L'information a été publiée par le journal local Diário de Coimbra et confirmée à l'agence Lusa par l'administrateur d'insolvabilité de la maison d'édition créée en 1920, Manuel Bacalhau.

"L'entreprise, jusqu'à la fin du mois, va même fermer et cesser ses activités", a-t-il déclaré, faisant référence au fait que les quatre employés que l'éditeur avait encore iront au chômage.

Selon Manuel Bacalhau, «toutes sortes d'efforts de vente» de la marque Coimbra Editora ont déjà été essayés.

La dernière tentative était une vente aux enchères électronique, qui a duré deux mois et s'est terminée il y a deux semaines, sans intérêt pour l'entreprise qui avait un prix de soumission minimum de la marque autour de 600 mille euros, a-t-il déclaré.

L'administrateur a déjà reçu des offres, "mais de très faibles valeurs qui n'ont même pas été prises en compte", a-t-il ajouté.

"C'est une marque qui, même en situation d'insolvabilité, reste active et vivante", a-t-il souligné, soulignant l'importance de l'éditeur dans les livres dans le domaine juridique.

Après la fin de l'activité de la société, la liquidation continuera de fonctionner, a expliqué Manuel Bacalhau, faisant référence au fait qu'il continuera d'essayer de vendre la marque, montrant peu de confiance dans le fait que le processus se terminera d'ici la fin de l'année.

Outre la marque, l'administrateur tentera également d'assurer le règlement par lots des biens mobiliers de l'entreprise, tels que les véhicules, le mobilier ou le matériel administratif.

En ce qui concerne le «stock» de livres, Manuel Bacalhau a précisé qu'une vente complète sera promue, avec des remises de 50% sur les milliers de livres détenus par Coimbra Editora.

Interrogé par l'agence Lusa, Vítor Silva, représentant des travailleurs au comité des créanciers de l'éditeur, a déclaré qu'il n'était pas au courant du résultat de la vente aux enchères, critiquant la longueur du processus.

«La marque comptait des auteurs de premier plan et le processus d'insolvabilité a pris du temps.

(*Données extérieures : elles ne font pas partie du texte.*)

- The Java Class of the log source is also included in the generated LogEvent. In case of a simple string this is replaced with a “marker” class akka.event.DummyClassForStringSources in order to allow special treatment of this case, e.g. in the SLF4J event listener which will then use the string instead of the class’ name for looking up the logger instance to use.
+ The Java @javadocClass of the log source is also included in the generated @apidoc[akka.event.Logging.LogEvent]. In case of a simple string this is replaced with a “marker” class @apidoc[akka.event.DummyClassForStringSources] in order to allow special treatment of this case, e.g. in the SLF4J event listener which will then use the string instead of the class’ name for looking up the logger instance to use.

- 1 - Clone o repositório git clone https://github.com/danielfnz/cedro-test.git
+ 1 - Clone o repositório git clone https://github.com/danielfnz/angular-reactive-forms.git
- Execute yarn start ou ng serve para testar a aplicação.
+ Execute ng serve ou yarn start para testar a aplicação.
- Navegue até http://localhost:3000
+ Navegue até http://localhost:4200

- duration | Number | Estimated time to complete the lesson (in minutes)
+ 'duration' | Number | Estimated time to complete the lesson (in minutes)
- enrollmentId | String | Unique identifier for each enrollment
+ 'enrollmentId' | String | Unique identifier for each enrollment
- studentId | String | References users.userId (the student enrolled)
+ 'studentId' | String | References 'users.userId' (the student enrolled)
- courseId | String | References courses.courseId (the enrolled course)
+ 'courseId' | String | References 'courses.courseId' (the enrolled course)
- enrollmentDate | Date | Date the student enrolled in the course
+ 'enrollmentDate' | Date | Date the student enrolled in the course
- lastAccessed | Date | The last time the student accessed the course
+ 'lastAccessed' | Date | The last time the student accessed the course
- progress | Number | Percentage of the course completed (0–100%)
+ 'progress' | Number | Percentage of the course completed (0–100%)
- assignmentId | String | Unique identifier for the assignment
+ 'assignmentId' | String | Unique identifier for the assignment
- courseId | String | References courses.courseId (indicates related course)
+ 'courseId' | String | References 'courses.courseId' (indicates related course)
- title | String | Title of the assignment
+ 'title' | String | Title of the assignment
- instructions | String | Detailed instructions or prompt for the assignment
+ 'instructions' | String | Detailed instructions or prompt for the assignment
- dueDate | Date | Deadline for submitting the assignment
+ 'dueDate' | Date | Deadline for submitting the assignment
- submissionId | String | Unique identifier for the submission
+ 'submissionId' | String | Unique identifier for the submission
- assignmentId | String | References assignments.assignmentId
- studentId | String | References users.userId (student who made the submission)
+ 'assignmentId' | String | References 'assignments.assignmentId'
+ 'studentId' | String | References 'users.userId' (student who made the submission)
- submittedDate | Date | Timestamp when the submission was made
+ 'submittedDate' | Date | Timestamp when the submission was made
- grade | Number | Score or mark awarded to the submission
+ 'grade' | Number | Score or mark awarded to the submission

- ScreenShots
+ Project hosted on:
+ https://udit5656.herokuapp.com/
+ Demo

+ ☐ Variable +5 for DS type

Les insolvabilités doivent être plus rapides pour ne pas perdre de valeur puisqu'elles ont été perdues ici », a-t-il déclaré, rappelant que la marque était valorisée au début du processus à environ deux millions d'euros.

Le plan d'insolvabilité de Coimbra Editora, présenté en 2016, indiquait que la société avait un passif de 4,5 millions d'euros, les banques étant ses principaux créanciers, dont les dettes représentaient 2,6 millions d'euros, suivies des fournisseurs ( 769 milliers d'euros), l'État (516 milliers d'euros) et les travailleurs, de valeur identique.